**WHAT THE TASK ASKS**.
Find the line with "ses groupes régionaux;" in the records below. Copy it and every line after it, up to and including the line with "2017) de la CMDT".

**RECORDS SHOWN**.
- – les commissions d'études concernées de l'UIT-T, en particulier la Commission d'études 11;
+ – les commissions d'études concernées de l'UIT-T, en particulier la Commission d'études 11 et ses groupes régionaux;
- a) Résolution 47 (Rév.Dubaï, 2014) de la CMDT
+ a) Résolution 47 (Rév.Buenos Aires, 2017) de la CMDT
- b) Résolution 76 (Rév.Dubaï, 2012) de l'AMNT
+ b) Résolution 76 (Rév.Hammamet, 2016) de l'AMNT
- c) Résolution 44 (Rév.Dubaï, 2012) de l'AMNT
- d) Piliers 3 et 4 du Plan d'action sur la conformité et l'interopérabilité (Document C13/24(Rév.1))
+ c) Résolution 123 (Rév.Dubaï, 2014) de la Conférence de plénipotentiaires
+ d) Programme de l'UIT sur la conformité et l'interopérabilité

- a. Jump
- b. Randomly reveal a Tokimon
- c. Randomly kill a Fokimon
==
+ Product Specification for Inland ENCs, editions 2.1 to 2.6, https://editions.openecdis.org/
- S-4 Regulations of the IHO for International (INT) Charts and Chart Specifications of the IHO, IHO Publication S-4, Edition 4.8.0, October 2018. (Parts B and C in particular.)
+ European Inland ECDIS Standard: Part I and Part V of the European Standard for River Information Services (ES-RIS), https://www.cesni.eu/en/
==
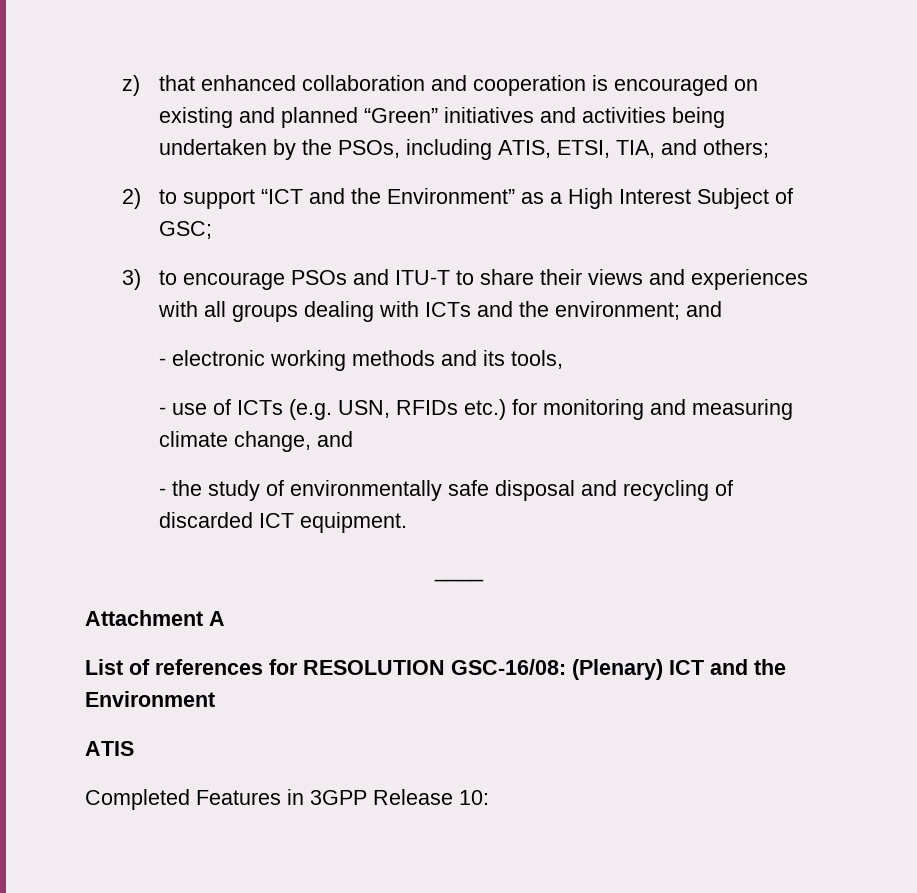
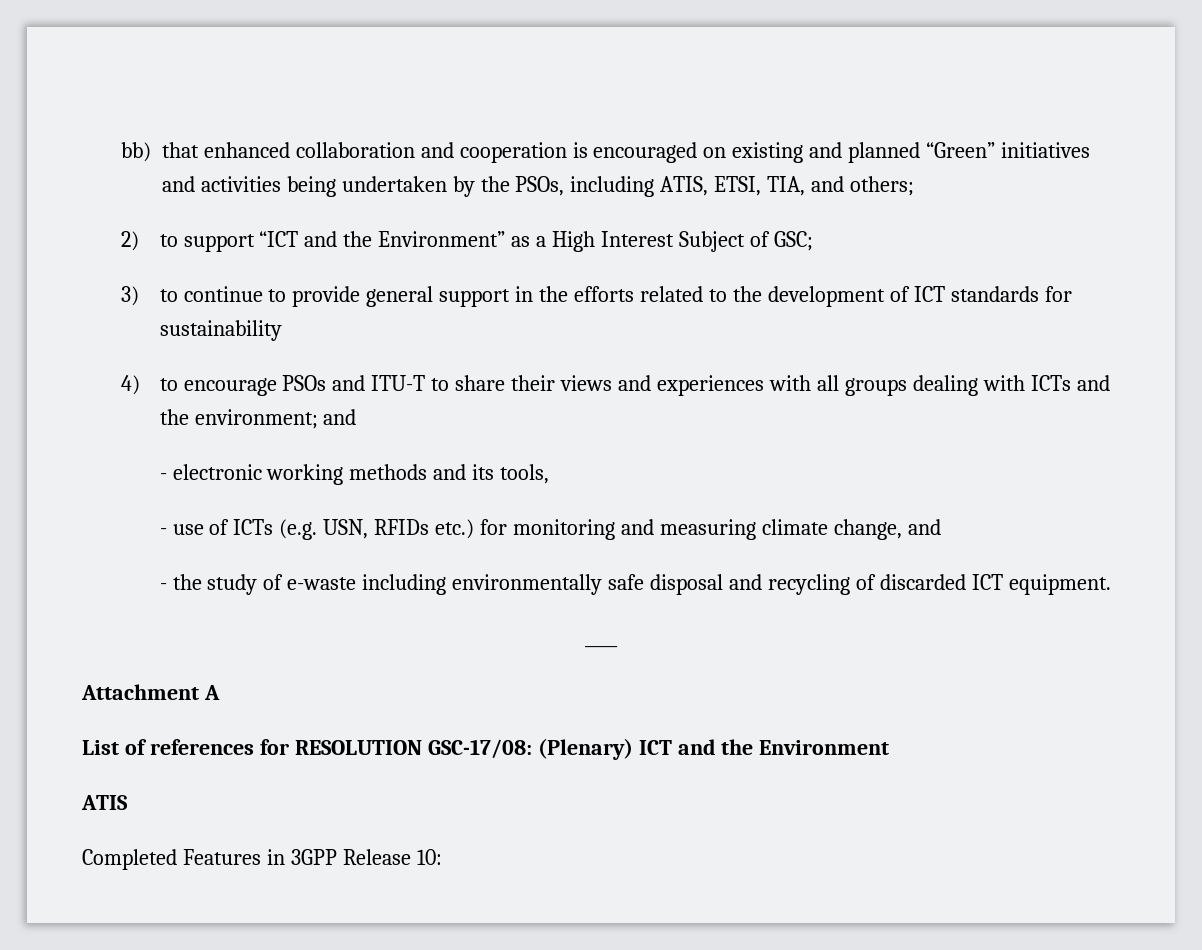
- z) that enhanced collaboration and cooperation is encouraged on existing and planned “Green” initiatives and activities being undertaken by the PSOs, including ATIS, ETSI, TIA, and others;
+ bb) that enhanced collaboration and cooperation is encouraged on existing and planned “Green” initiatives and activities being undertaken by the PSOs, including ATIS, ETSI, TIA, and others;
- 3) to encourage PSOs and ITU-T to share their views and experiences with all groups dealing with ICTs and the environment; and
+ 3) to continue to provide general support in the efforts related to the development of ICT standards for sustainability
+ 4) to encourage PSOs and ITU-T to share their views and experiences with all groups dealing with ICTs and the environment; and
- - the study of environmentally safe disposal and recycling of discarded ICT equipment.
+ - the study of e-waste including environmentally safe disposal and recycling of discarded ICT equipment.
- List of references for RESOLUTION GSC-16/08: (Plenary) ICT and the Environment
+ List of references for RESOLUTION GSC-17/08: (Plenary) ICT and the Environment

**RESPONSE**.
+ – les commissions d'études concernées de l'UIT-T, en particulier la Commission d'études 11 et ses groupes régionaux;
- a) Résolution 47 (Rév.Dubaï, 2014) de la CMDT
+ a) Résolution 47 (Rév.Buenos Aires, 2017) de la CMDT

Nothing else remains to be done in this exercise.